** Data shown follows **
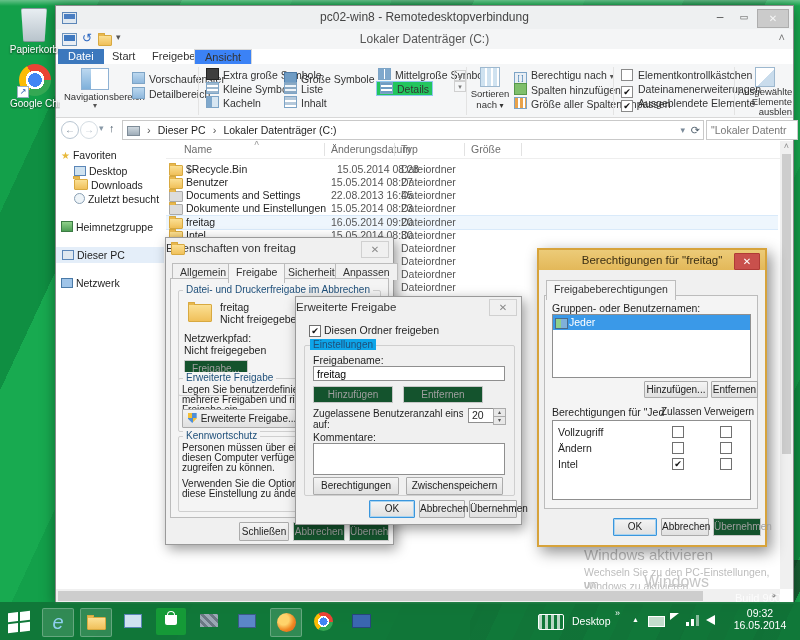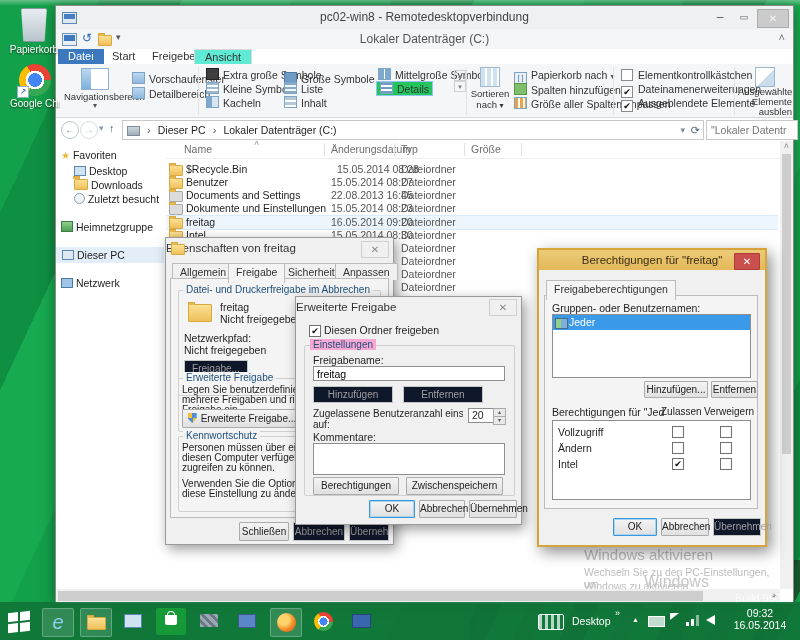--- a/index.html
+++ b/index.html
@@ -10,21 +10,21 @@
          repeating-linear-gradient(115deg,#13a04a 0 90px,#0f8f42 90px 165px,#18aa50 165px 265px);}
   .abs{position:absolute}
   .nowrap{white-space:nowrap;overflow:hidden}
   
   .rdp-win{left:55px;top:5px;width:737px;height:597px;background:#f0f0f0;border:1px solid #8a8a8a;box-shadow:0 3px 14px rgba(0,0,0,.4)}
   .rdp-title{left:0;top:0;right:0;height:23px;background:#eef0f1;border-bottom:1px solid #d9d9d9;text-align:center;line-height:23px;font-size:12px;color:#444}
   .explorer{left:0;top:23px;right:0;bottom:0;background:#fff}
   .ribbon-bg{left:0;top:35px;right:0;height:53px;background:#f5f6f7;border-bottom:1px solid #d8d8d8}
   .rtab{position:absolute;top:20px;height:15px;line-height:15px;padding:0 10px;font-size:11px;color:#333}
   .rtab.file{background:#3c78bd;color:#fff}
-  .rtab.active{background:#5eead4;border:1px solid #d8d8d8;border-bottom:none}
+  .rtab.active{background:#3b82f6;border:1px solid #d8d8d8;border-bottom:none}
   .grp-label{position:absolute;top:101px;font-size:10px;color:#9b9b9b;text-align:center}
   .rib-div{position:absolute;top:40px;height:48px;width:1px;background:#e3e3e3}
   .rib-item{position:absolute;height:13px;line-height:13px;font-size:10.5px;color:#333;white-space:nowrap}
   .rib-ico{display:inline-block;width:11px;height:10px;margin-right:4px;vertical-align:-1px;background:linear-gradient(#bcd8ef,#8fb8dd);border:1px solid #7da4c6}
   .sel-blue{background:#22c55e;border:1px solid #92c6f0}
   .cbx{display:inline-block;width:10px;height:10px;background:#fff;border:1px solid #8a8a8a;margin-right:5px;vertical-align:-2px;text-align:center;line-height:10px;font-size:9px;color:#111}
   
   .addr-field{position:absolute;background:#fff;border:1px solid #c9c9c9;height:18px;line-height:18px}
   .crumb-sep{color:#555;padding:0 4px}
   
@@ -34,23 +34,23 @@
   .lrow span{position:absolute;white-space:nowrap}
   .fold{position:absolute;width:12px;height:9px;background:linear-gradient(#fbe094,#f0c05a);border:1px solid #d8a940;border-radius:1px}
   .fold:before{content:"";position:absolute;left:-1px;top:-3px;width:5px;height:2px;background:#e8b84e;border:1px solid #d8a940;border-bottom:none;border-radius:1px 1px 0 0}
   
   .dlg{background:#f0f0f0;border:1px solid #9a9a9a;box-shadow:3px 4px 12px rgba(0,0,0,.4)}
   .dlg-title{position:absolute;left:0;top:0;right:0;height:21px;text-align:left;line-height:21px;font-size:11.5px;color:#333}
   .x-gray{position:absolute;top:3px;right:4px;width:26px;height:15px;text-align:center;line-height:15px;color:#888;font-size:10px;background:#f0f0f0;border:1px solid #d0d0d0}
   .x-red{position:absolute;top:3px;right:5px;width:24px;height:15px;text-align:center;line-height:15px;color:#fff;font-size:10px;background:#c9504c;border:1px solid #b03a36;border-radius:1px}
   .btn{position:absolute;background:linear-gradient(#f4f4f4,#e0e0e0);border:1px solid #ababab;text-align:center;font-size:10px;color:#222;border-radius:1px}
   .btn.def{border:1px solid #3a96dd;box-shadow:0 0 0 1px #a8d3f0 inset}
-  .btn.dis{background:#0f172a;border-color:#c6c6c6;color:#9f9f9f}
+  .btn.dis{background:#14532d;border-color:#c6c6c6;color:#9f9f9f}
   .gbox{position:absolute;border:1px solid #d9d9d9;border-radius:2px}
-  .gbox-label{position:absolute;background:#f9a8d4;padding:0 3px;font-size:10px;color:#1e4f7a}
+  .gbox-label{position:absolute;background:#0ea5e9;padding:0 3px;font-size:10px;color:#1e4f7a}
   .cb11{position:absolute;width:10px;height:10px;background:#fff;border:1px solid #707070;text-align:center;line-height:10px;font-size:9px;color:#111}
   .dtab{position:absolute;height:16px;line-height:16px;padding:0 7px;font-size:10.5px;background:#f0f0f0;border:1px solid #bcbcbc;border-bottom:none;color:#333}
   .dtab.on{height:19px;top:-2px;background:#f4f4f4;z-index:2}
   .field{position:absolute;background:#fff;border:1px solid #8f8f8f;font-size:10.5px;padding:0 3px;font-family:"Liberation Sans",sans-serif}
   .lbl{position:absolute;font-size:10.5px;color:#1e1e1e;white-space:nowrap}
   .lbl.small{font-size:10px}
   
   .taskbar{left:0;top:602px;width:800px;height:38px;background:rgba(16,116,55,.92);z-index:60}
   .tb-ico{position:absolute;top:6px;width:30px;height:27px;border-radius:2px}
   .tb-run{background:rgba(255,255,255,.14);border:1px solid rgba(255,255,255,.25)}
@@ -136,21 +136,21 @@
       <div class="abs" style="left:398px;top:6px;width:10px;height:9px;font-size:7px;color:#777;border:1px solid #d0d0d0;text-align:center;line-height:9px">▴</div>
       <div class="abs" style="left:398px;top:17px;width:10px;height:9px;font-size:7px;color:#777;border:1px solid #d0d0d0;text-align:center;line-height:9px">▾</div>
       <div class="grp-label" style="left:240px;width:90px">Layout</div>
       <div class="rib-div" style="left:410px;top:3px"></div>
 
       <div class="abs" style="left:414px;top:3px;width:40px;text-align:center">
         <div style="margin:0 auto;width:18px;height:18px;background:repeating-linear-gradient(90deg,#cfe2f0 0 4px,#fff 4px 6px);border:1px solid #9db8cf"></div>
         <div class="rib-item" style="position:static;font-size:9.5px">Sortieren</div>
         <div style="font-size:9.5px;color:#333;line-height:9px"><span>nach</span> <span style="font-size:8px">▾</span></div>
       </div>
-      <div class="rib-item" style="left:458px;top:5px"><span class="rib-ico" style="background:#e8eef4;border-color:#7da4c6;color:#3a76ad;font-size:7px;text-align:center;line-height:9px">[ ]</span><span>Papierkorb nach</span> <span style="font-size:8px;color:#555">▾</span></div>
+      <div class="rib-item" style="left:458px;top:5px"><span class="rib-ico" style="background:#e8eef4;border-color:#7da4c6;color:#3a76ad;font-size:7px;text-align:center;line-height:9px">[ ]</span><span>Berechtigu nach</span> <span style="font-size:8px;color:#555">▾</span></div>
       <div class="rib-item" style="left:458px;top:19px"><span class="rib-ico" style="background:#7fbf6c;border-color:#55984a"></span><span>Spalten hinzufügen</span> <span style="font-size:8px;color:#555">▾</span></div>
       <div class="rib-item" style="left:458px;top:33px"><span class="rib-ico" style="background:repeating-linear-gradient(90deg,#e8a24a 0 3px,#fff 3px 5px)"></span><span>Größe aller Spalten anpassen</span></div>
       <div class="grp-label" style="left:450px;width:110px">Aktuelle Ansicht</div>
       <div class="rib-div" style="left:557px;top:3px"></div>
 
       <div class="rib-item" style="left:565px;top:5px"><span class="cbx"></span><span>Elementkontrollkästchen</span></div>
       <div class="rib-item" style="left:565px;top:19px"><span class="cbx">✔</span><span>Dateinamenerweiterungen</span></div>
       <div class="rib-item" style="left:565px;top:33px"><span class="cbx">✔</span><span>Ausgeblendete Elemente</span></div>
       <div class="grp-label" style="left:595px;width:90px">Ein-/ausblenden</div>
       <div class="rib-div" style="left:678px;top:3px"></div>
** End of Data shown **
• To do
Write out each entry exactly; any pictures stay out of the copy.

• Result
--- a/index.html
+++ b/index.html
@@ -10,21 +10,21 @@
          repeating-linear-gradient(115deg,#13a04a 0 90px,#0f8f42 90px 165px,#18aa50 165px 265px);}
   .abs{position:absolute}
   .nowrap{white-space:nowrap;overflow:hidden}
   
   .rdp-win{left:55px;top:5px;width:737px;height:597px;background:#f0f0f0;border:1px solid #8a8a8a;box-shadow:0 3px 14px rgba(0,0,0,.4)}
   .rdp-title{left:0;top:0;right:0;height:23px;background:#eef0f1;border-bottom:1px solid #d9d9d9;text-align:center;line-height:23px;font-size:12px;color:#444}
   .explorer{left:0;top:23px;right:0;bottom:0;background:#fff}
   .ribbon-bg{left:0;top:35px;right:0;height:53px;background:#f5f6f7;border-bottom:1px solid #d8d8d8}
   .rtab{position:absolute;top:20px;height:15px;line-height:15px;padding:0 10px;font-size:11px;color:#333}
   .rtab.file{background:#3c78bd;color:#fff}
-  .rtab.active{background:#5eead4;border:1px solid #d8d8d8;border-bottom:none}
+  .rtab.active{background:#3b82f6;border:1px solid #d8d8d8;border-bottom:none}
   .grp-label{position:absolute;top:101px;font-size:10px;color:#9b9b9b;text-align:center}
   .rib-div{position:absolute;top:40px;height:48px;width:1px;background:#e3e3e3}
   .rib-item{position:absolute;height:13px;line-height:13px;font-size:10.5px;color:#333;white-space:nowrap}
   .rib-ico{display:inline-block;width:11px;height:10px;margin-right:4px;vertical-align:-1px;background:linear-gradient(#bcd8ef,#8fb8dd);border:1px solid #7da4c6}
   .sel-blue{background:#22c55e;border:1px solid #92c6f0}
   .cbx{display:inline-block;width:10px;height:10px;background:#fff;border:1px solid #8a8a8a;margin-right:5px;vertical-align:-2px;text-align:center;line-height:10px;font-size:9px;color:#111}
   
   .addr-field{position:absolute;background:#fff;border:1px solid #c9c9c9;height:18px;line-height:18px}
   .crumb-sep{color:#555;padding:0 4px}
   
@@ -34,23 +34,23 @@
   .lrow span{position:absolute;white-space:nowrap}
   .fold{position:absolute;width:12px;height:9px;background:linear-gradient(#fbe094,#f0c05a);border:1px solid #d8a940;border-radius:1px}
   .fold:before{content:"";position:absolute;left:-1px;top:-3px;width:5px;height:2px;background:#e8b84e;border:1px solid #d8a940;border-bottom:none;border-radius:1px 1px 0 0}
   
   .dlg{background:#f0f0f0;border:1px solid #9a9a9a;box-shadow:3px 4px 12px rgba(0,0,0,.4)}
   .dlg-title{position:absolute;left:0;top:0;right:0;height:21px;text-align:left;line-height:21px;font-size:11.5px;color:#333}
   .x-gray{position:absolute;top:3px;right:4px;width:26px;height:15px;text-align:center;line-height:15px;color:#888;font-size:10px;background:#f0f0f0;border:1px solid #d0d0d0}
   .x-red{position:absolute;top:3px;right:5px;width:24px;height:15px;text-align:center;line-height:15px;color:#fff;font-size:10px;background:#c9504c;border:1px solid #b03a36;border-radius:1px}
   .btn{position:absolute;background:linear-gradient(#f4f4f4,#e0e0e0);border:1px solid #ababab;text-align:center;font-size:10px;color:#222;border-radius:1px}
   .btn.def{border:1px solid #3a96dd;box-shadow:0 0 0 1px #a8d3f0 inset}
-  .btn.dis{background:#0f172a;border-color:#c6c6c6;color:#9f9f9f}
+  .btn.dis{background:#14532d;border-color:#c6c6c6;color:#9f9f9f}
   .gbox{position:absolute;border:1px solid #d9d9d9;border-radius:2px}
-  .gbox-label{position:absolute;background:#f9a8d4;padding:0 3px;font-size:10px;color:#1e4f7a}
+  .gbox-label{position:absolute;background:#0ea5e9;padding:0 3px;font-size:10px;color:#1e4f7a}
   .cb11{position:absolute;width:10px;height:10px;background:#fff;border:1px solid #707070;text-align:center;line-height:10px;font-size:9px;color:#111}
   .dtab{position:absolute;height:16px;line-height:16px;padding:0 7px;font-size:10.5px;background:#f0f0f0;border:1px solid #bcbcbc;border-bottom:none;color:#333}
   .dtab.on{height:19px;top:-2px;background:#f4f4f4;z-index:2}
   .field{position:absolute;background:#fff;border:1px solid #8f8f8f;font-size:10.5px;padding:0 3px;font-family:"Liberation Sans",sans-serif}
   .lbl{position:absolute;font-size:10.5px;color:#1e1e1e;white-space:nowrap}
   .lbl.small{font-size:10px}
   
   .taskbar{left:0;top:602px;width:800px;height:38px;background:rgba(16,116,55,.92);z-index:60}
   .tb-ico{position:absolute;top:6px;width:30px;height:27px;border-radius:2px}
   .tb-run{background:rgba(255,255,255,.14);border:1px solid rgba(255,255,255,.25)}
@@ -136,21 +136,21 @@
       <div class="abs" style="left:398px;top:6px;width:10px;height:9px;font-size:7px;color:#777;border:1px solid #d0d0d0;text-align:center;line-height:9px">▴</div>
       <div class="abs" style="left:398px;top:17px;width:10px;height:9px;font-size:7px;color:#777;border:1px solid #d0d0d0;text-align:center;line-height:9px">▾</div>
       <div class="grp-label" style="left:240px;width:90px">Layout</div>
       <div class="rib-div" style="left:410px;top:3px"></div>
 
       <div class="abs" style="left:414px;top:3px;width:40px;text-align:center">
         <div style="margin:0 auto;width:18px;height:18px;background:repeating-linear-gradient(90deg,#cfe2f0 0 4px,#fff 4px 6px);border:1px solid #9db8cf"></div>
         <div class="rib-item" style="position:static;font-size:9.5px">Sortieren</div>
         <div style="font-size:9.5px;color:#333;line-height:9px"><span>nach</span> <span style="font-size:8px">▾</span></div>
       </div>
-      <div class="rib-item" style="left:458px;top:5px"><span class="rib-ico" style="background:#e8eef4;border-color:#7da4c6;color:#3a76ad;font-size:7px;text-align:center;line-height:9px">[ ]</span><span>Papierkorb nach</span> <span style="font-size:8px;color:#555">▾</span></div>
+      <div class="rib-item" style="left:458px;top:5px"><span class="rib-ico" style="background:#e8eef4;border-color:#7da4c6;color:#3a76ad;font-size:7px;text-align:center;line-height:9px">[ ]</span><span>Berechtigu nach</span> <span style="font-size:8px;color:#555">▾</span></div>
       <div class="rib-item" style="left:458px;top:19px"><span class="rib-ico" style="background:#7fbf6c;border-color:#55984a"></span><span>Spalten hinzufügen</span> <span style="font-size:8px;color:#555">▾</span></div>
       <div class="rib-item" style="left:458px;top:33px"><span class="rib-ico" style="background:repeating-linear-gradient(90deg,#e8a24a 0 3px,#fff 3px 5px)"></span><span>Größe aller Spalten anpassen</span></div>
       <div class="grp-label" style="left:450px;width:110px">Aktuelle Ansicht</div>
       <div class="rib-div" style="left:557px;top:3px"></div>
 
       <div class="rib-item" style="left:565px;top:5px"><span class="cbx"></span><span>Elementkontrollkästchen</span></div>
       <div class="rib-item" style="left:565px;top:19px"><span class="cbx">✔</span><span>Dateinamenerweiterungen</span></div>
       <div class="rib-item" style="left:565px;top:33px"><span class="cbx">✔</span><span>Ausgeblendete Elemente</span></div>
       <div class="grp-label" style="left:595px;width:90px">Ein-/ausblenden</div>
       <div class="rib-div" style="left:678px;top:3px"></div>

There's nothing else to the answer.